Wyoming Public Television
Wyoming Public Television, which is not the same as Wyoming Public Media, is slated to receive the $3 million it lost when Congress defunded the Corporation for Public Broadcasting, Nethercott said.
It will also receive its usual $3 million from Wyoming.
The entity will not receive another $3 million it had sought to upgrade its emergency-alert towers, said Nethercott, “because we received information from them… they have another source to pay for the replacement and maintenance of the towers.”
Like the Wyoming Business Council, the Wyoming Public TV’s functions range from less controversial to more controversial.

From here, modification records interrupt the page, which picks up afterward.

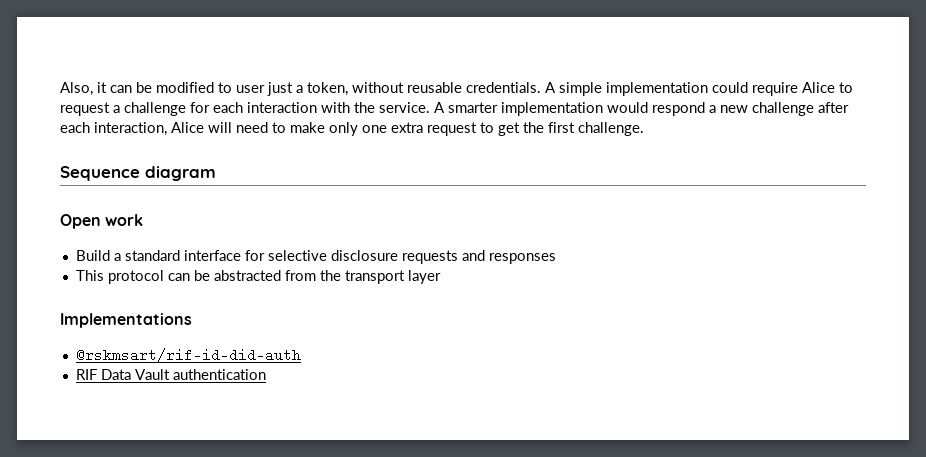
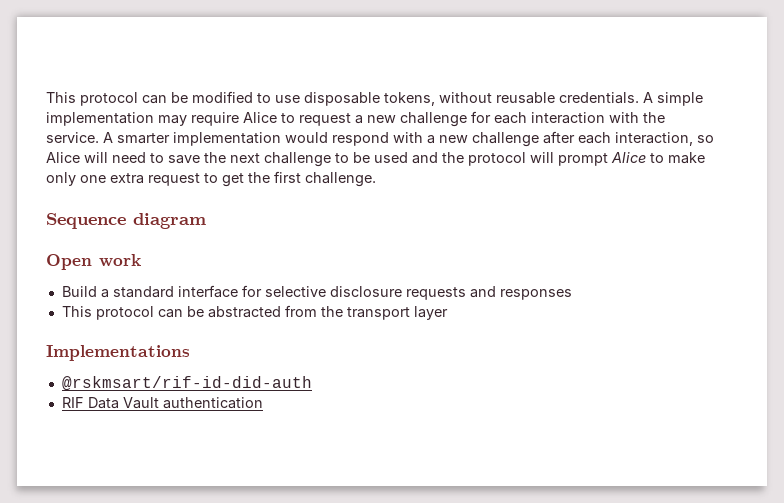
[60,82,107,96] Also, it -> [46,92,138,106] This protocol
[236,82,348,96] user just a token, -> [275,92,435,106] use disposable tokens,
[712,82,748,93] could -> [158,115,187,126] may
(120, 109) none -> [367,115,396,123] new
(705, 109) none -> [393,132,423,143] with
(167, 129) none -> [697,135,714,143] so
(286, 127) none -> [168,152,664,167] save the next challenge to be used and the protocol will prompt Alice to

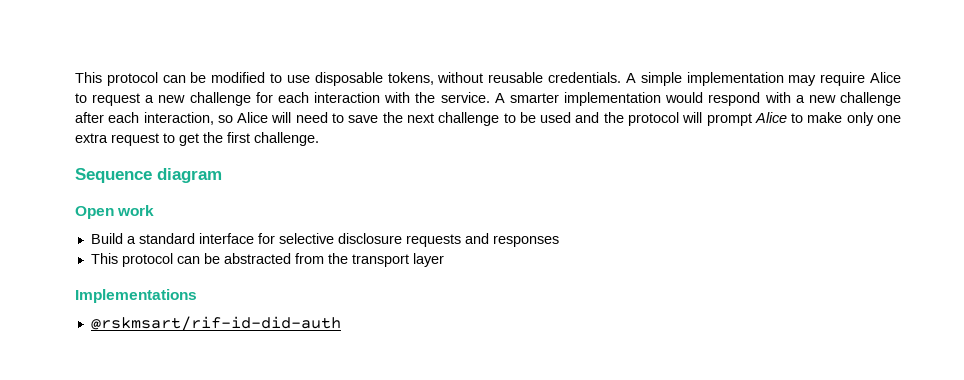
[61,397,263,409] // RIF Data Vault authentication -> (341, 323) none

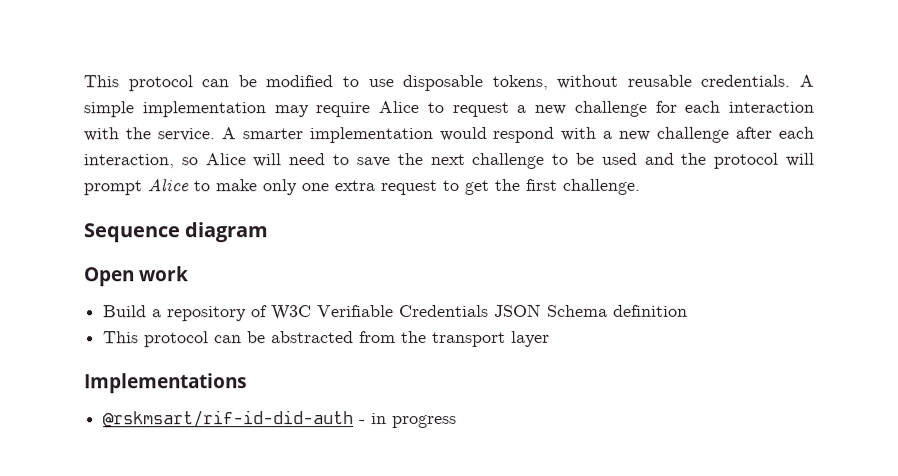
[138,233,559,247] standard interface for selective disclosure requests and responses -> [167,303,689,322] repository of W3C Verifiable Credentials JSON Schema definition
(341, 323) none -> [359,413,458,429] - in progress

The entity operates, maintains and staffs emergency alert towers throughout Wyoming.
Wyoming Public TV also produces entertainment and informational movies. Its state grants run through the community colleges’ budget.
State Employees
Nethercott noted that the JCC advanced to both chambers an agreement to pay $111 million from the state’s checking account to give state employees raises.
Those raises would bring them to 2024 market values for their work, she noted.
Because that money is coming from the state’s checking account, or “general fund,” and not its severance tax pool as the House had envisioned, then $111 million won’t impact the $105 million investment another still-viable bill seeking to build an “energy dominance fund” envisions.
That bill, sponsored by Senate President Bo Biteman, R-Ranchester, seeks to lend to large energy-sector projects.
Biteman told Cowboy State Daily in an interview days before the session convened that its purpose is to counteract “green” compacts investors have adopted, and which have bottlenecked energy projects.
Wyoming’s executive branch is currently suing BlackRock and other investors on that same assertion.